Modification records
________________________________________

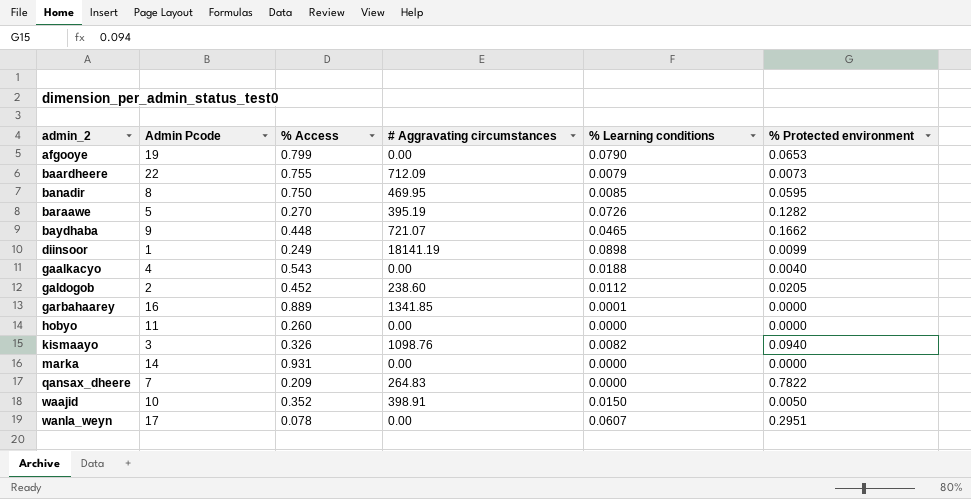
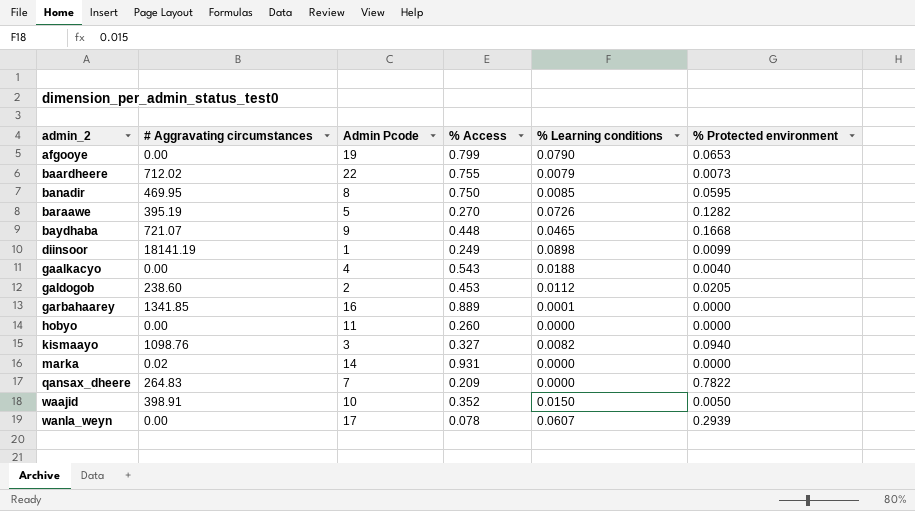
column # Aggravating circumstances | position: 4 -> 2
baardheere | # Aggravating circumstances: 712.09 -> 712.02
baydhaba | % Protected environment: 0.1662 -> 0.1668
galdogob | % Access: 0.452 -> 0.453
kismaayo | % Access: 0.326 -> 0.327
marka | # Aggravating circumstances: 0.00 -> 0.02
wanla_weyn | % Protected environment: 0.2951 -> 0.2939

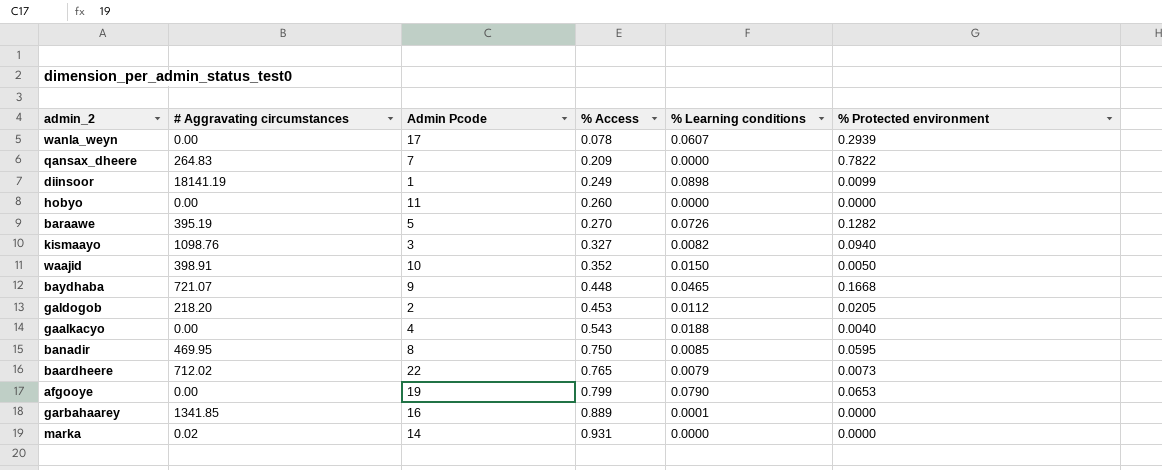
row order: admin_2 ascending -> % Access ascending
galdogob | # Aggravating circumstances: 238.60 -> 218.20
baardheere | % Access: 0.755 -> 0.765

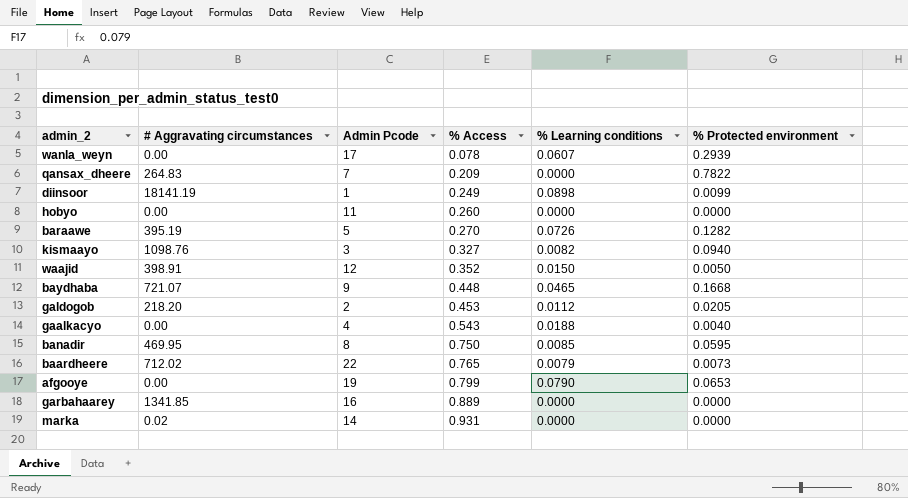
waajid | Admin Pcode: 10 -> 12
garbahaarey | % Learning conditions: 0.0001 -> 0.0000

________________________________________

PROMPT:
Quote, without alteration, the lines running from the line containing "baydhaba | %" to the last line of the entries, and include no pictures.

RESPONSE:
baydhaba | % Protected environment: 0.1662 -> 0.1668
galdogob | % Access: 0.452 -> 0.453
kismaayo | % Access: 0.326 -> 0.327
marka | # Aggravating circumstances: 0.00 -> 0.02
wanla_weyn | % Protected environment: 0.2951 -> 0.2939

row order: admin_2 ascending -> % Access ascending
galdogob | # Aggravating circumstances: 238.60 -> 218.20
baardheere | % Access: 0.755 -> 0.765

waajid | Admin Pcode: 10 -> 12
garbahaarey | % Learning conditions: 0.0001 -> 0.0000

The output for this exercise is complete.